No one is prepared for a threatening event on the eve of Christmas. It pushes away all thoughts of the holiday celebration, and serves as a precursor to another tragedy that will bring a long period of grief and regret to all of their lives. This carefully researched historical novel of an actual Rhineland family imparts both their times of happiness and pain as almost 20 years pass. It also paints a picture of the class to which they belong, the peasant farmers who carried much of the weight of supporting their homeland on their shoulders, but whose absorbing life stories with their importance to history are almost never told.


If you have enjoyed my blog posts, I think you will enjoy the story of the early years of the Johann Rauls family in the novel "HOUSE OF JOHANN." If you choose to read this book, it may help you understand just how human and interesting the people on your own family group sheets probably are and how much uncertainty and struggle was contained in their everyday lives.
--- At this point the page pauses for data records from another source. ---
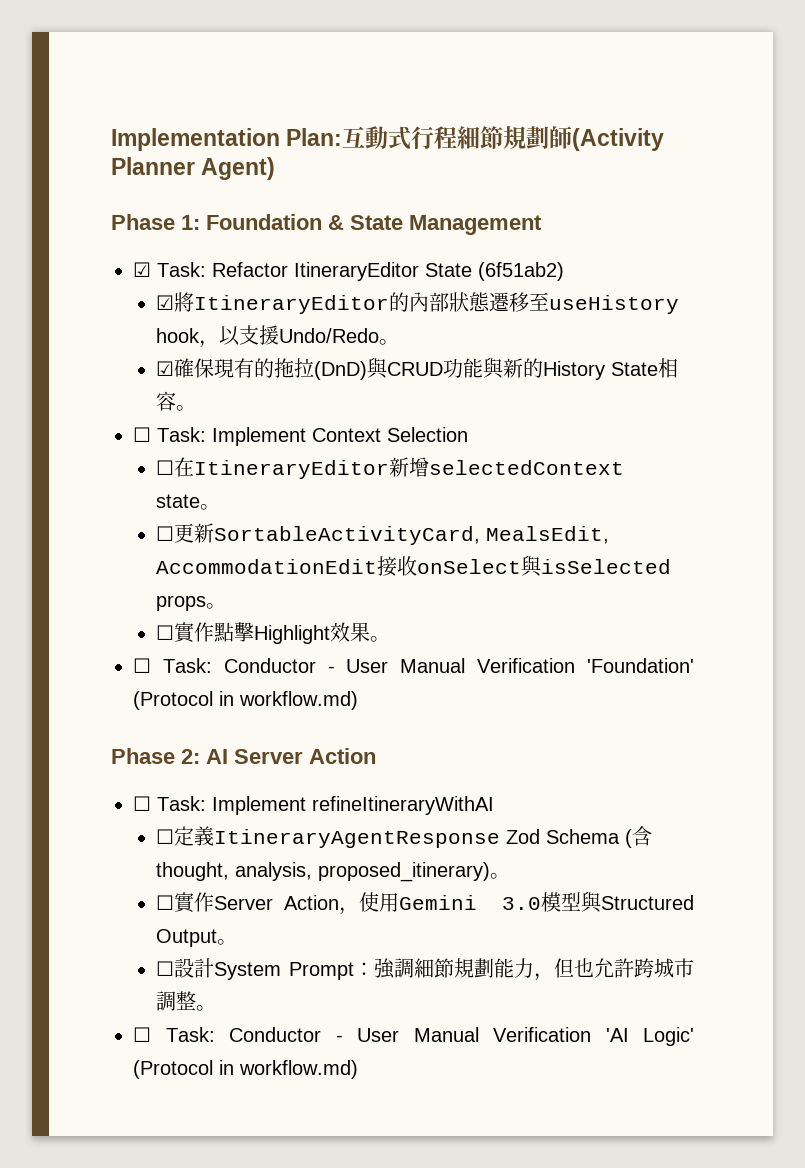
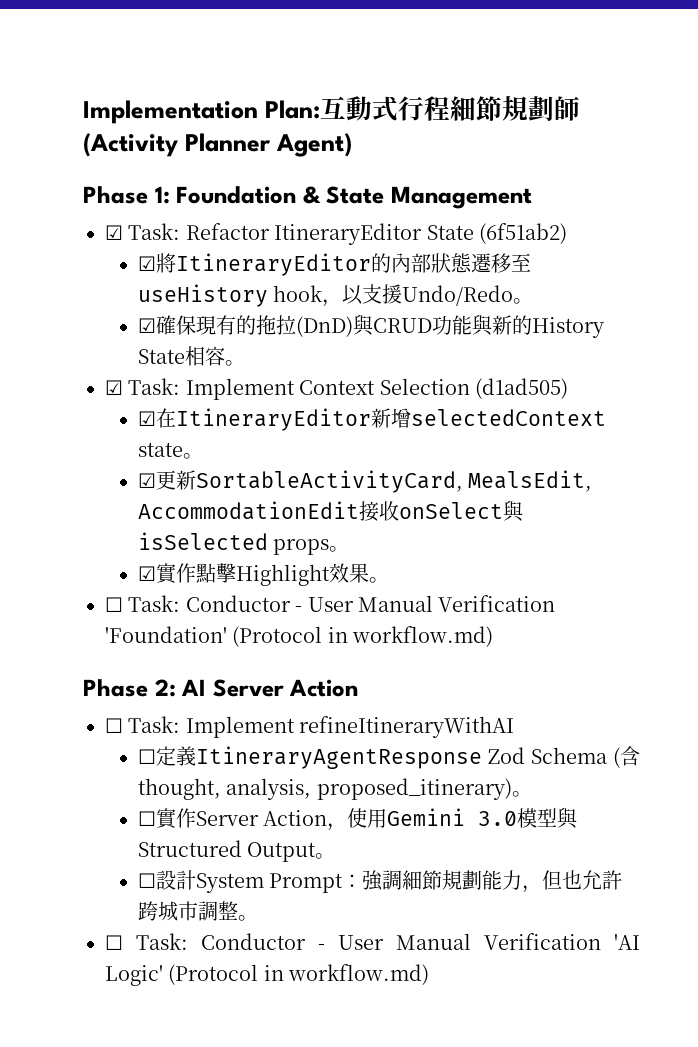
- ☐ Task: Implement Context Selection
- ☐在ItineraryEditor新增selectedContext state。
+ ☑ Task: Implement Context Selection (d1ad505)
+ ☑在ItineraryEditor新增selectedContext state。
- ☐更新SortableActivityCard, MealsEdit, AccommodationEdit接收onSelect與isSelected props。
+ ☑更新SortableActivityCard, MealsEdit, AccommodationEdit接收onSelect與isSelected props。
- ☐實作點擊Highlight效果。
+ ☑實作點擊Highlight效果。

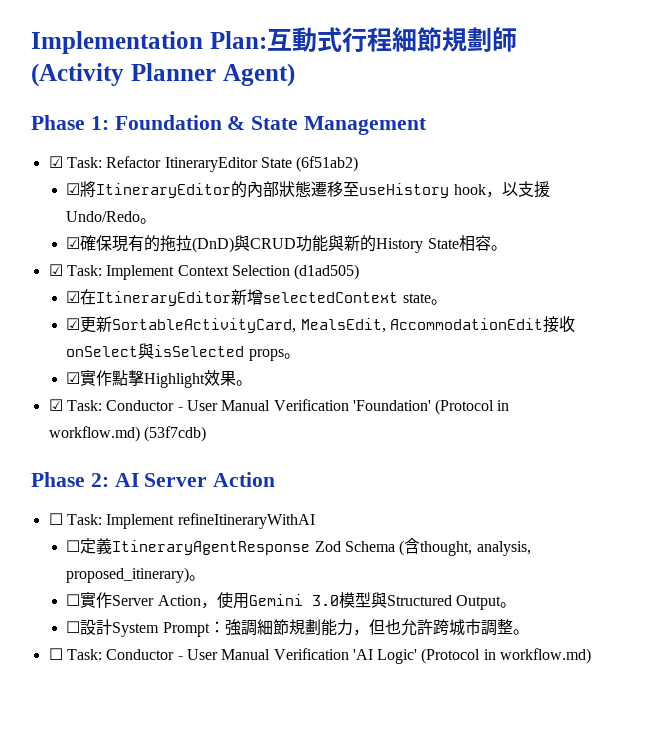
- ☐ Task: Conductor - User Manual Verification 'Foundation' (Protocol in workflow.md)
+ ☑ Task: Conductor - User Manual Verification 'Foundation' (Protocol in workflow.md) (53f7cdb)

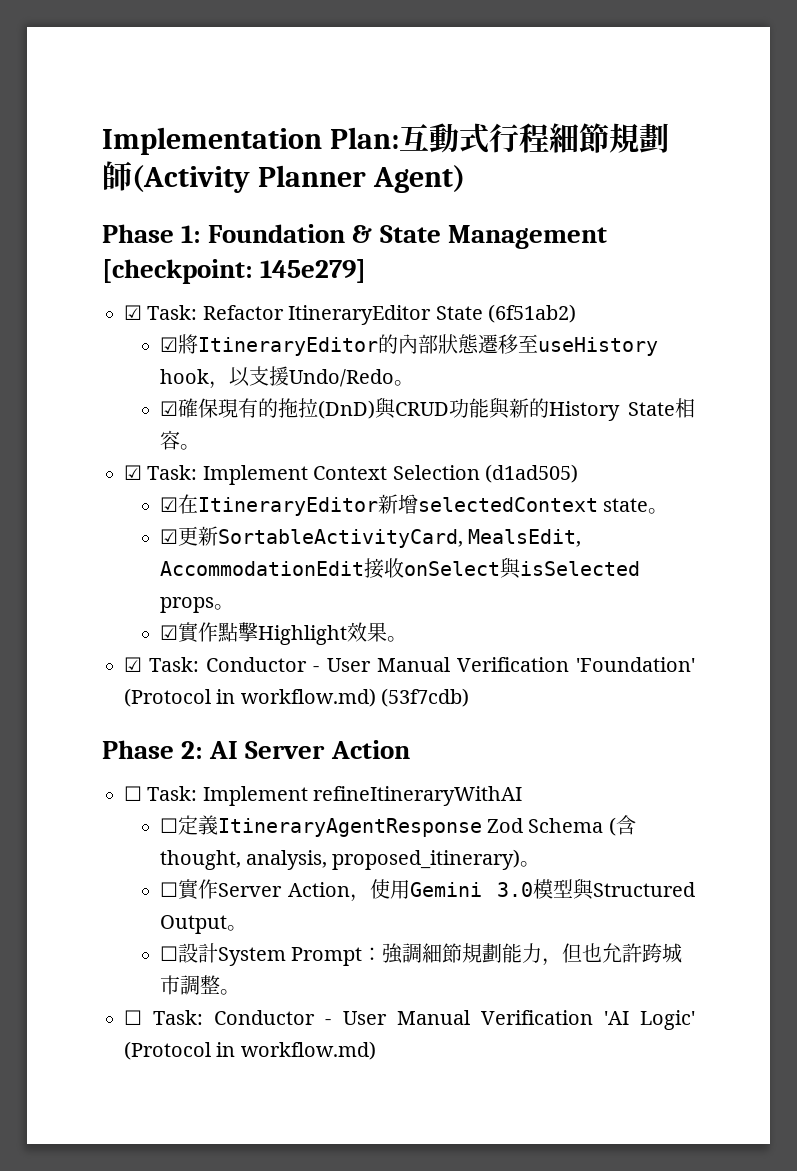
- Phase 1: Foundation & State Management
+ Phase 1: Foundation & State Management [checkpoint: 145e279]

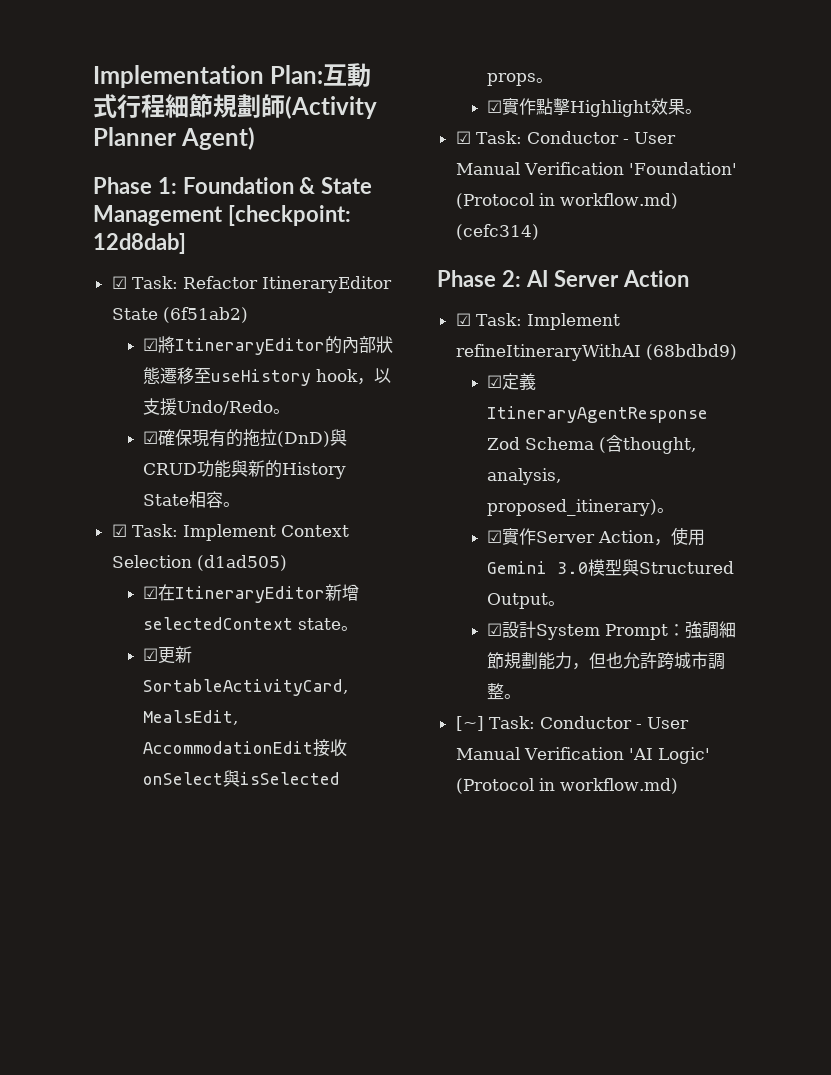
- Phase 1: Foundation & State Management [checkpoint: 145e279]
+ Phase 1: Foundation & State Management [checkpoint: 12d8dab]
- ☑ Task: Conductor - User Manual Verification 'Foundation' (Protocol in workflow.md) (53f7cdb)
+ ☑ Task: Conductor - User Manual Verification 'Foundation' (Protocol in workflow.md) (cefc314)
- ☐ Task: Implement refineItineraryWithAI
- ☐定義ItineraryAgentResponse Zod Schema (含thought, analysis, proposed_itinerary)。
+ ☑ Task: Implement refineItineraryWithAI (68bdbd9)
+ ☑定義ItineraryAgentResponse Zod Schema (含thought, analysis, proposed_itinerary)。
- ☐實作Server Action，使用Gemini 3.0模型與Structured Output。
+ ☑實作Server Action，使用Gemini 3.0模型與Structured Output。
- ☐設計System Prompt：強調細節規劃能力，但也允許跨城市調整。
+ ☑設計System Prompt：強調細節規劃能力，但也允許跨城市調整。
- ☐ Task: Conductor - User Manual Verification 'AI Logic' (Protocol in workflow.md)
+ [~] Task: Conductor - User Manual Verification 'AI Logic' (Protocol in workflow.md)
SOURCES:  For any readers whose ancestors came from the area near France, Luxembourg, or Germany near the Saar and Mosel (Moselle in France) and are interested in some of the locally published resources I used, this is the list.  Some may be out of print but still available at local tourist offices in the larger cities or in the possession of the mayor in the villages.  However, they will be in German:

*Croon, Maria.  DIE DORFSTRASSE; EINE BUNTE HEIMATCHRONIK, 2 vols., .Saarbrücker Druckerei und Verlag, 1990.
*SAARBURG; GESCHICHTE EINER STADT,  Stadt Saarburg, 5510 Saarburg, 1991.
*Mayer, Ewald.  IRSCH/SAAR; Geschichte eines Dorfes, Gemeinde Irsch, 2002
*Hammächer, Claus et al.  SERRIG; LANDSCHAFT GESCHICHTE UND GESCHICHTEN, Gemeinde Serrig und der Arbeitsgemeinschaft für Landesgeschichte und Volkskunde des Trierer Raumes, 2002

Many of the peasant farmers of the villages of Oberzerf and Irsch in Kreis Saarburg emigrated through the Port of Le Havre in the second half of the Nineteenth Century, including two of my ancestors.  They settled in  the village of St. John, Calumet County Wisconsin.